TO DO: Locate each line below that includes "variables" and reproduce it.

DATA SHOWN:
○ ○ ○ ○ ○
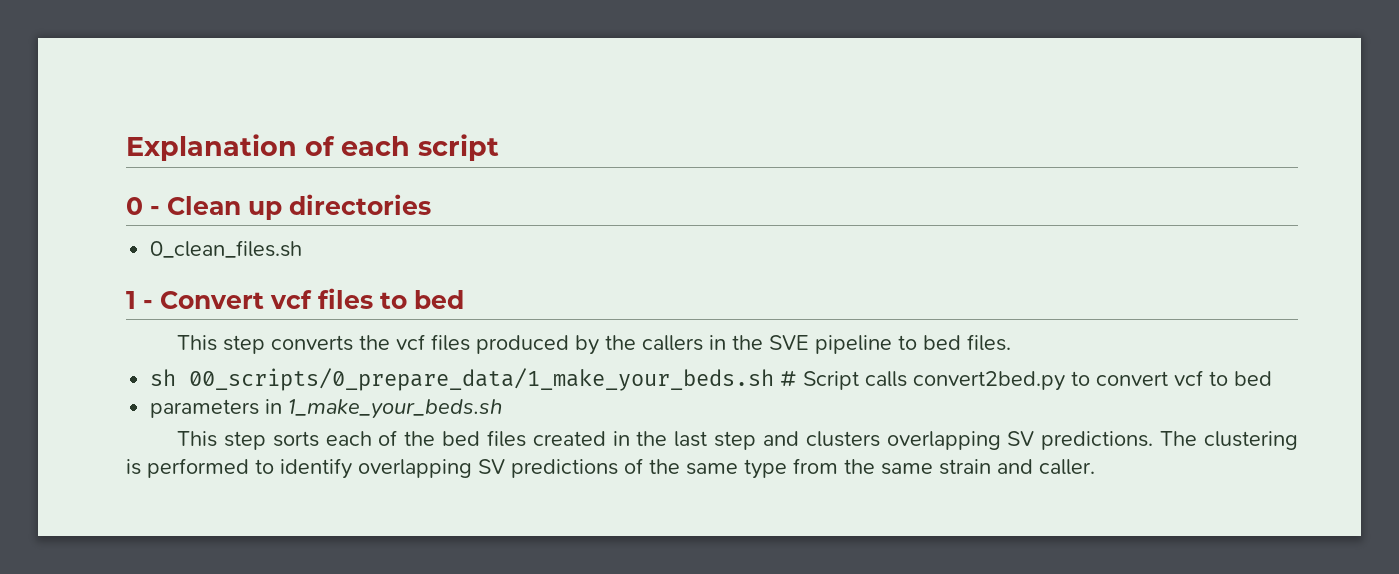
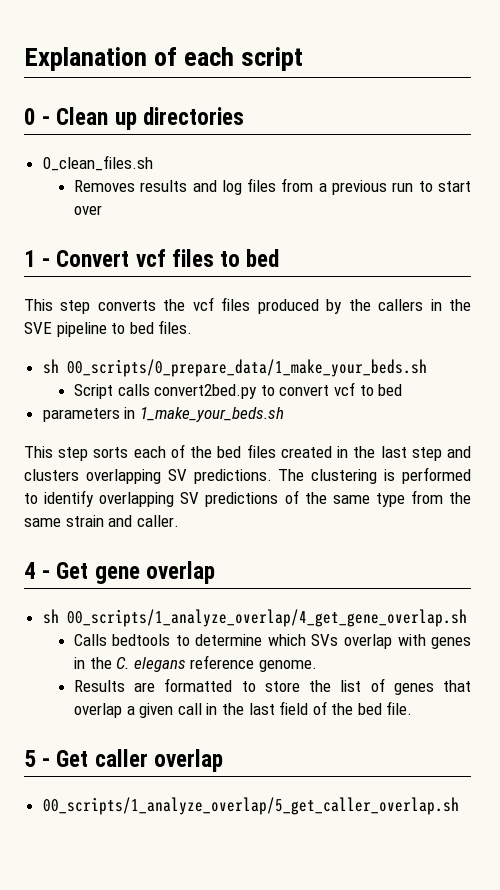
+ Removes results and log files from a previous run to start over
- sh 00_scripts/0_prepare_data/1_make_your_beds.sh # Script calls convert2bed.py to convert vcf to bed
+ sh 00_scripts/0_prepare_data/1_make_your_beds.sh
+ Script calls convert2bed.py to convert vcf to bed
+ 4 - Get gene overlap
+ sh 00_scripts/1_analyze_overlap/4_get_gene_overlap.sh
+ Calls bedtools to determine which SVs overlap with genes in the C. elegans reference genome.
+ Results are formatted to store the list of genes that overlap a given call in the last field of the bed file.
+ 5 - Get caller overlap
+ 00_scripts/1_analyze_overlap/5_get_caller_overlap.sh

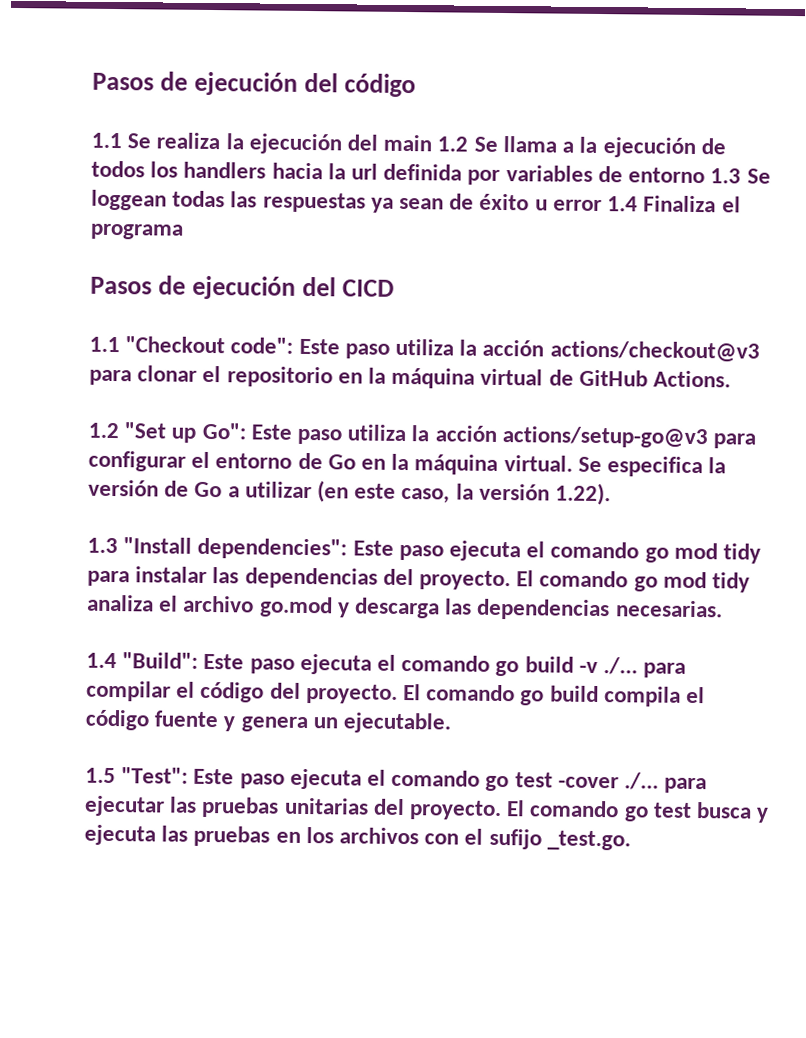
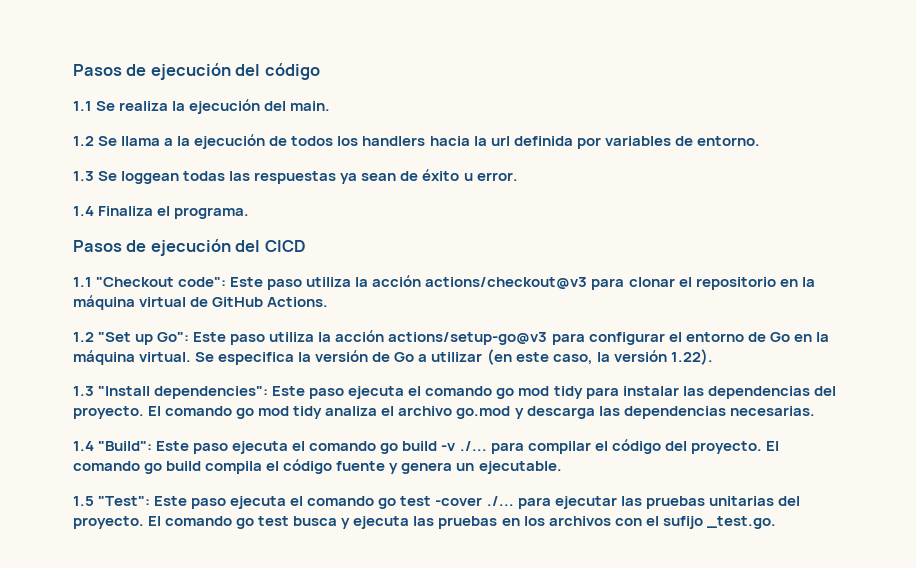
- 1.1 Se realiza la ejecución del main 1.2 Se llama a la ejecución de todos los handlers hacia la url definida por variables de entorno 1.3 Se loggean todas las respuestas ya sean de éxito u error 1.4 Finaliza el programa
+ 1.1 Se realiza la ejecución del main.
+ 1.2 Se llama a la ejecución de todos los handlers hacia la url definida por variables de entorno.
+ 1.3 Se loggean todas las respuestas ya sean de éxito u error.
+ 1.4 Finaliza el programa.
○ ○ ○ ○ ○
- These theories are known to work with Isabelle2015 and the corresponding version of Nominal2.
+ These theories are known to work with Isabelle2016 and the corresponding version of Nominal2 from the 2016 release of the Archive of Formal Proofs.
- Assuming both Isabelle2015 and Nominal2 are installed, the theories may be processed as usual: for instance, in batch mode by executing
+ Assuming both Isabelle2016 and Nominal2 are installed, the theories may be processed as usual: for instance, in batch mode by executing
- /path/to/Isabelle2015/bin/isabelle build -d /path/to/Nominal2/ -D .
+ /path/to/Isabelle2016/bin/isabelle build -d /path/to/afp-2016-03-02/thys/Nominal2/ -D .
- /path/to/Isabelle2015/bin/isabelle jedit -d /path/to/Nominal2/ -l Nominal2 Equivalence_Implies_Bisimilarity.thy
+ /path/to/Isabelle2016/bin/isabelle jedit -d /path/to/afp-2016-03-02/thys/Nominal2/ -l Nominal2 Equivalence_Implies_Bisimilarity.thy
○ ○ ○ ○ ○
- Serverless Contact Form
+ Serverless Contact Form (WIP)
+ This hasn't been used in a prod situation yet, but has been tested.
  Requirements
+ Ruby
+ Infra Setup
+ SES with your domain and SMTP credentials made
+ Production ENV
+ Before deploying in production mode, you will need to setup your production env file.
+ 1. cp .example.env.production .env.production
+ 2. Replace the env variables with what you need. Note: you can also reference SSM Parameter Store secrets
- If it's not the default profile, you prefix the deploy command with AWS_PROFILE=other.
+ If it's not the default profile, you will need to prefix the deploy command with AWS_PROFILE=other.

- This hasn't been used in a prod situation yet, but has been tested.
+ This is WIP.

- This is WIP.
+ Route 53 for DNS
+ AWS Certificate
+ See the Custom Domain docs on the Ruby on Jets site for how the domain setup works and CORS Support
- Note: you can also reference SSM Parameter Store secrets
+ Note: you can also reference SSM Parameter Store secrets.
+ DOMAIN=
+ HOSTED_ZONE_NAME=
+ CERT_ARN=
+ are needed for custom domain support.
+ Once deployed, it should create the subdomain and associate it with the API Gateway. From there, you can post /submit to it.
○ ○ ○ ○ ○
TASK RESULT:
- 1.1 Se realiza la ejecución del main 1.2 Se llama a la ejecución de todos los handlers hacia la url definida por variables de entorno 1.3 Se loggean todas las respuestas ya sean de éxito u error 1.4 Finaliza el programa
+ 1.2 Se llama a la ejecución de todos los handlers hacia la url definida por variables de entorno.
+ 2. Replace the env variables with what you need. Note: you can also reference SSM Parameter Store secrets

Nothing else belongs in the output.